Input data:
————

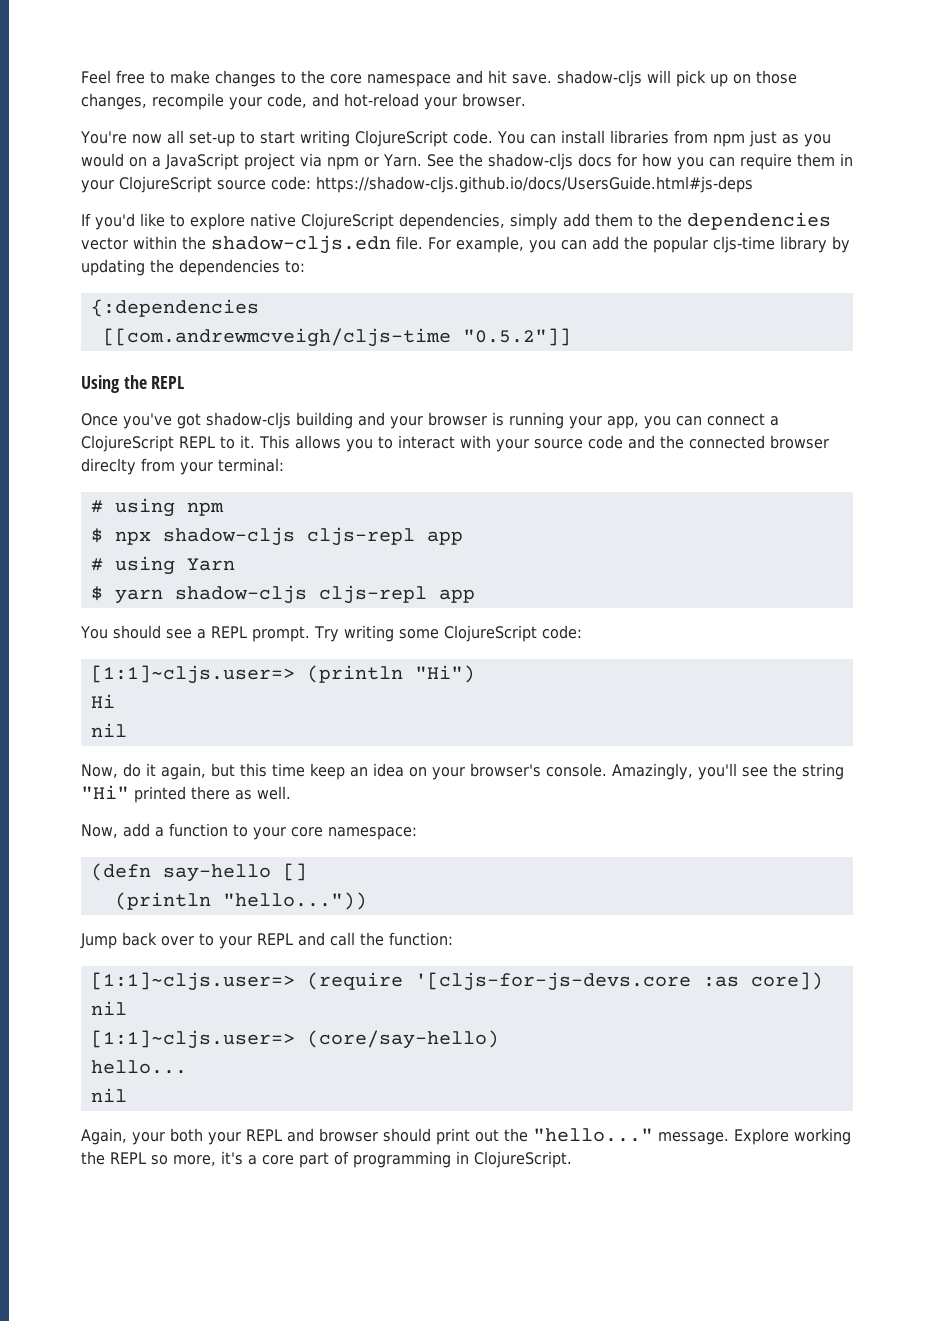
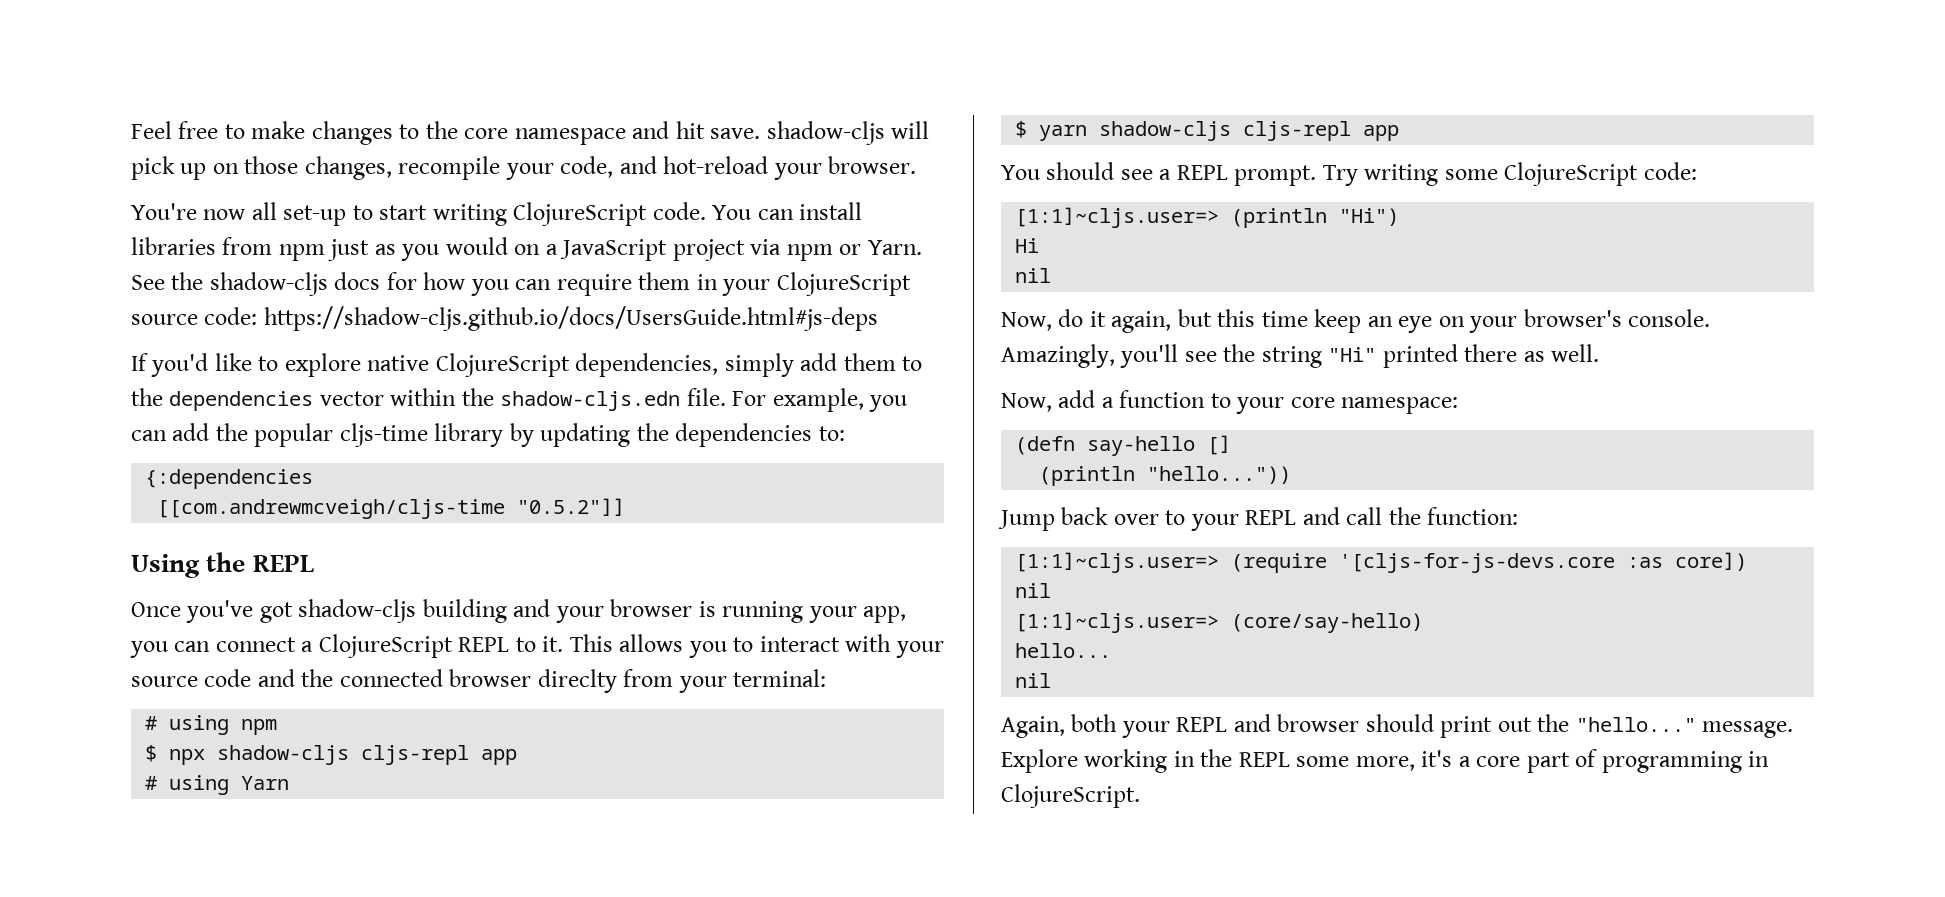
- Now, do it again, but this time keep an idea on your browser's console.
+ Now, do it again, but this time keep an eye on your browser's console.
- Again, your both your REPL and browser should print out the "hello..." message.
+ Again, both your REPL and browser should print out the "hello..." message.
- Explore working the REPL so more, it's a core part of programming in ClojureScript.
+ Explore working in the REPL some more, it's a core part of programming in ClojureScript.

————

Exercise brief: Repeat exactly, and only, the lines of the records above, starting with the line that contains "- Explore working" and ending with the final line, both included.

Answer to this problem:
- Explore working the REPL so more, it's a core part of programming in ClojureScript.
+ Explore working in the REPL some more, it's a core part of programming in ClojureScript.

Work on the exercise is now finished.